Modification records:
▬▬▬▬▬▬▬▬▬▬

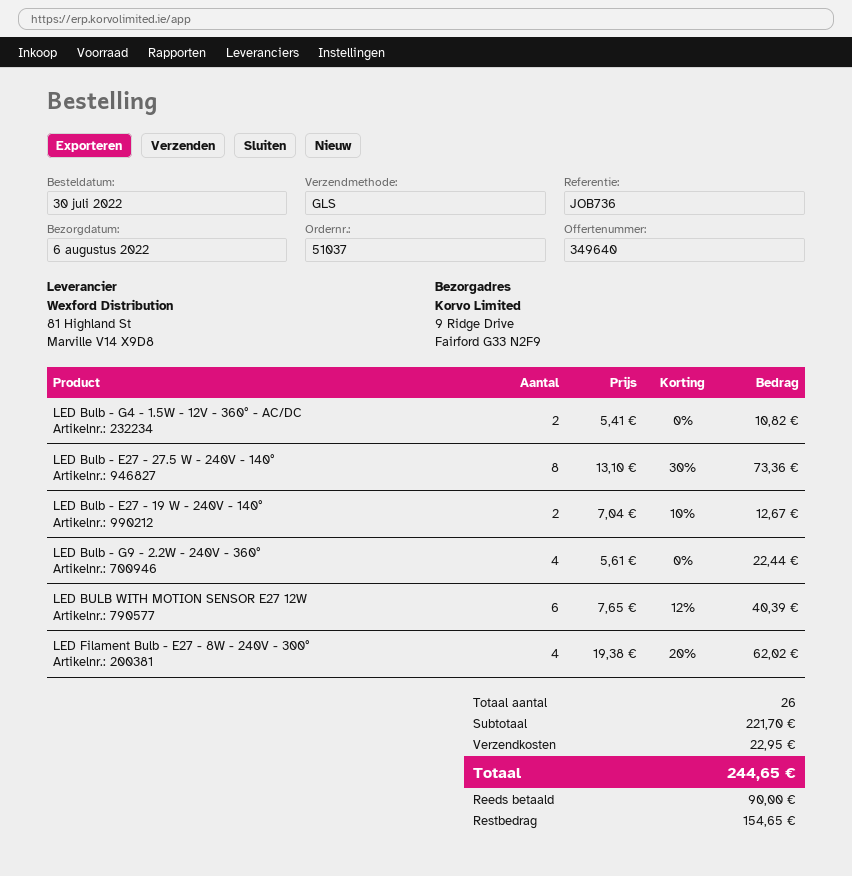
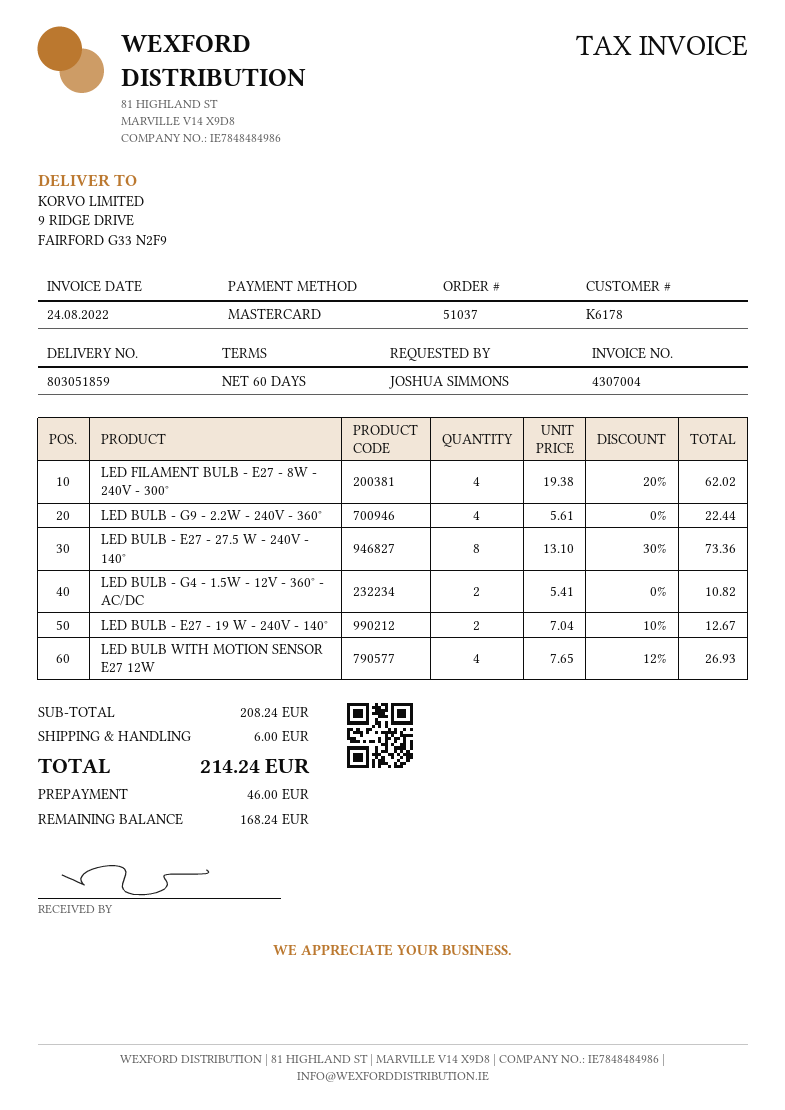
LED BULB WITH MOTION SENSOR E27 12W: 6 x 7.65 - 12% = 40.39 -> 4 x 7.65 - 12% = 26.93
subtotal: 221.70 -> 208.24
shipping: 22.95 -> 6.00
total: 244.65 -> 214.24
deposit: 90.00 -> 46.00
balance: 154.65 -> 168.24

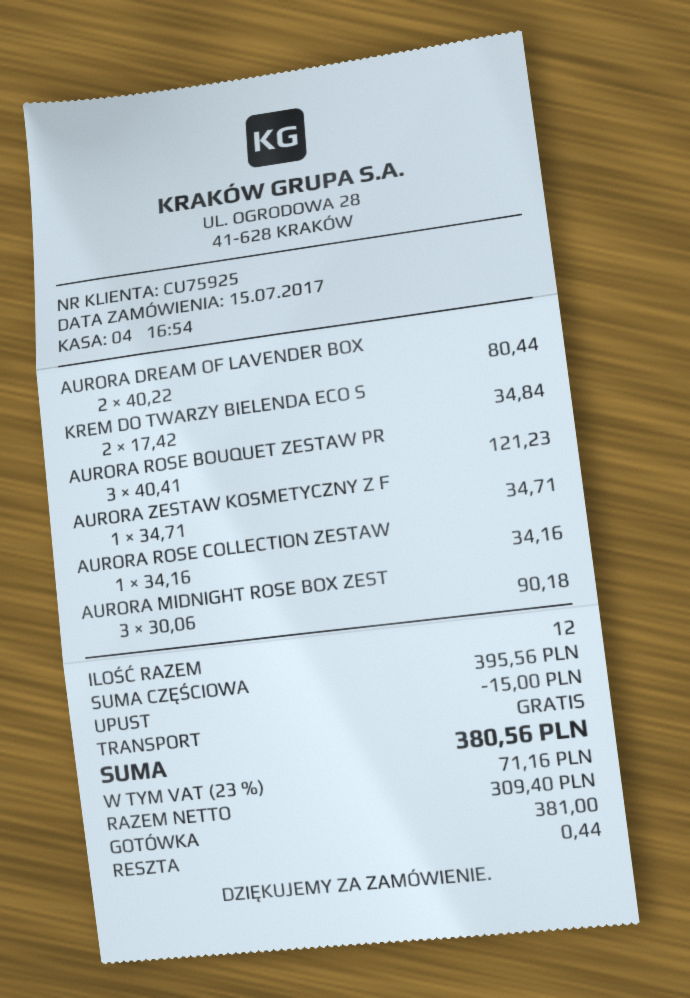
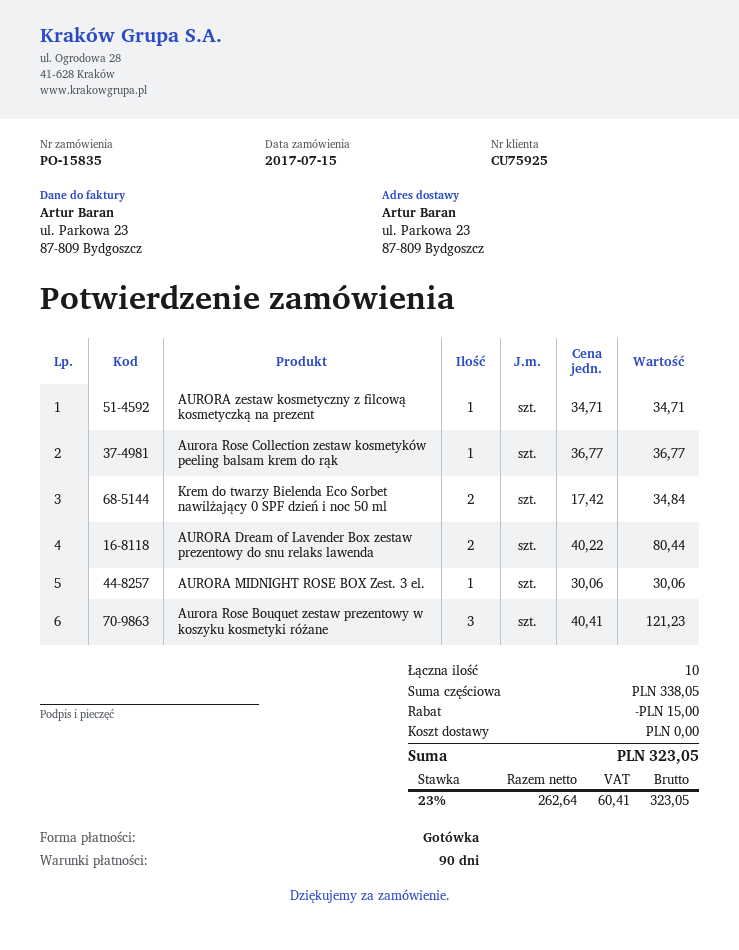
AURORA ROSE COLLECTION ZESTAW: 1 x 34.16 = 34.16 -> 1 x 36.77 = 36.77
AURORA MIDNIGHT ROSE BOX ZEST: 3 x 30.06 = 90.18 -> 1 x 30.06 = 30.06
total quantity: 12 -> 10
subtotal: 395.56 -> 338.05
net: 309.40 -> 262.64
tax: 23% = 71.16 -> 23% = 60.41
total: 380.56 -> 323.05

▬▬▬▬▬▬▬▬▬▬

• [WHAT THE TASK ASKS]:
Nothing but the lines from the one holding "balance: 154.65 -> 168.24" through the last line of the entries should be written out, exactly and inclusively, minus the pictures.

• [EXPECTED ANSWER]:
balance: 154.65 -> 168.24

AURORA ROSE COLLECTION ZESTAW: 1 x 34.16 = 34.16 -> 1 x 36.77 = 36.77
AURORA MIDNIGHT ROSE BOX ZEST: 3 x 30.06 = 90.18 -> 1 x 30.06 = 30.06
total quantity: 12 -> 10
subtotal: 395.56 -> 338.05
net: 309.40 -> 262.64
tax: 23% = 71.16 -> 23% = 60.41
total: 380.56 -> 323.05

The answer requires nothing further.